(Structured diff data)
-- -- --
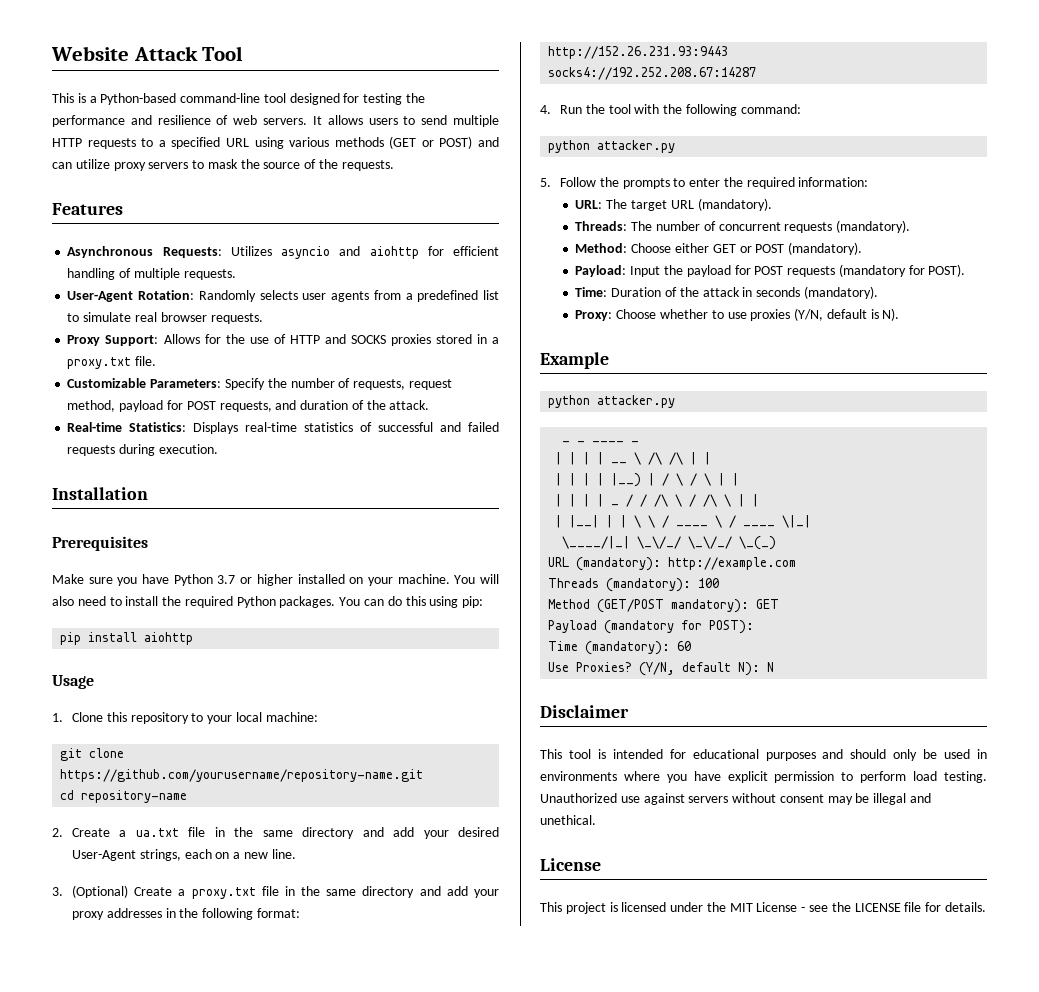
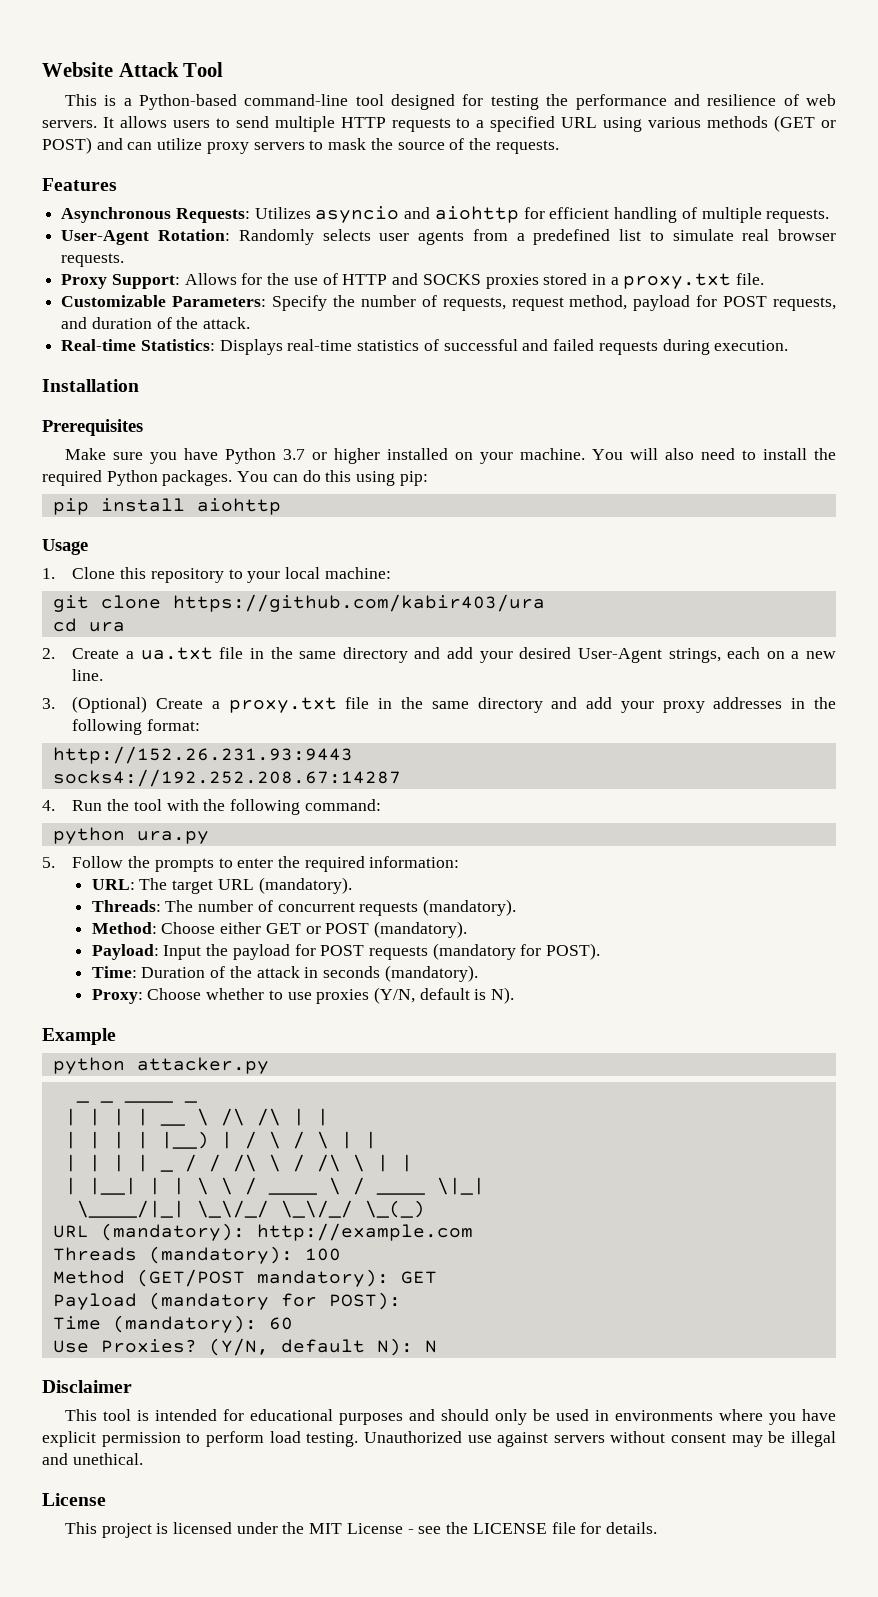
- git clone https://github.com/yourusername/repository-name.git
+ git clone https://github.com/kabir403/ura
- cd repository-name
+ cd ura
  4. Run the tool with the following command:
- python attacker.py
+ python ura.py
-- -- --
- [What is being asked]
In the records, locate each line holding the string "clone" and copy it.

- [Output for this task]
- git clone https://github.com/yourusername/repository-name.git
+ git clone https://github.com/kabir403/ura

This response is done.